=== RECORDS TO USE ===
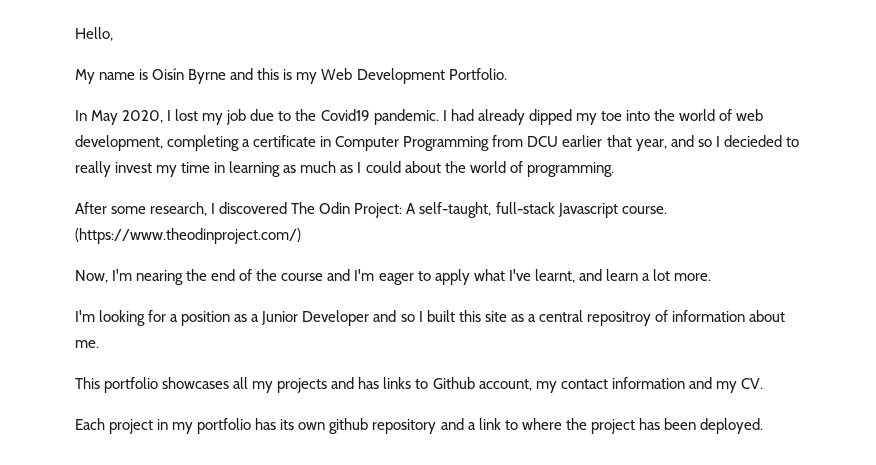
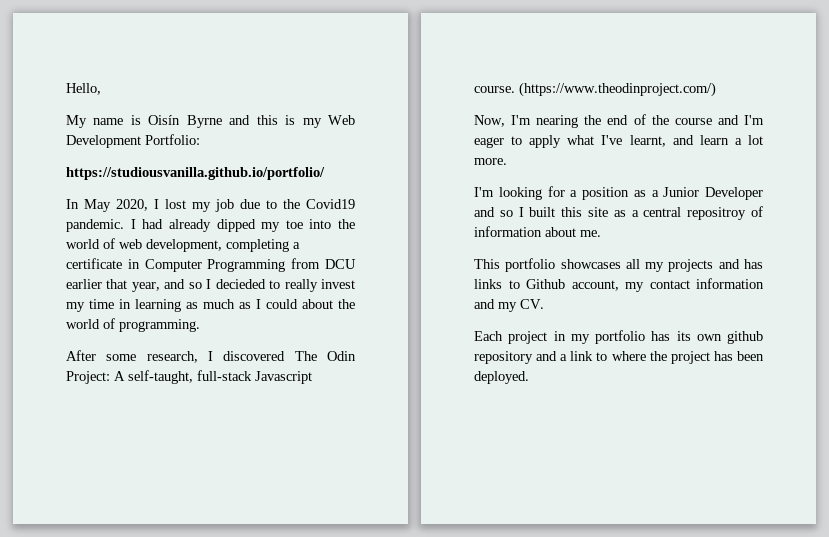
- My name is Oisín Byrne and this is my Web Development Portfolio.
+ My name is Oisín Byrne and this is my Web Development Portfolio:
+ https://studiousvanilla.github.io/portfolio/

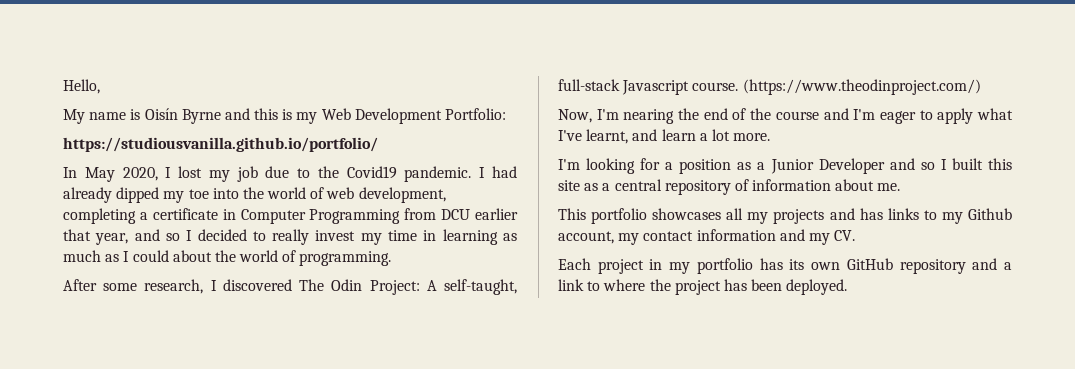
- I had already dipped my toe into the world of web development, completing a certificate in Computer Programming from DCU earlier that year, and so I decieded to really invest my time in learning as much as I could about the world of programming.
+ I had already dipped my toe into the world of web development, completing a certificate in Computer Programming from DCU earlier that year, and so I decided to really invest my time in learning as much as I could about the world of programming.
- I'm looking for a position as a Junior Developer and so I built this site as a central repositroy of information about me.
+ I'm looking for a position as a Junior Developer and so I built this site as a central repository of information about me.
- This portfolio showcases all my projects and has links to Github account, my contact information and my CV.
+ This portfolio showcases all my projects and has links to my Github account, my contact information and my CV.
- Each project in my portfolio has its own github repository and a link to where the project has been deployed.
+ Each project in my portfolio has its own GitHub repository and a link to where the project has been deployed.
===
* [EXERCISE DETAILS]:
The copy should match the records above exactly, except that pictures are dropped.

* [ANSWER SECTION]:
- My name is Oisín Byrne and this is my Web Development Portfolio.
+ My name is Oisín Byrne and this is my Web Development Portfolio:
+ https://studiousvanilla.github.io/portfolio/

- I had already dipped my toe into the world of web development, completing a certificate in Computer Programming from DCU earlier that year, and so I decieded to really invest my time in learning as much as I could about the world of programming.
+ I had already dipped my toe into the world of web development, completing a certificate in Computer Programming from DCU earlier that year, and so I decided to really invest my time in learning as much as I could about the world of programming.
- I'm looking for a position as a Junior Developer and so I built this site as a central repositroy of information about me.
+ I'm looking for a position as a Junior Developer and so I built this site as a central repository of information about me.
- This portfolio showcases all my projects and has links to Github account, my contact information and my CV.
+ This portfolio showcases all my projects and has links to my Github account, my contact information and my CV.
- Each project in my portfolio has its own github repository and a link to where the project has been deployed.
+ Each project in my portfolio has its own GitHub repository and a link to where the project has been deployed.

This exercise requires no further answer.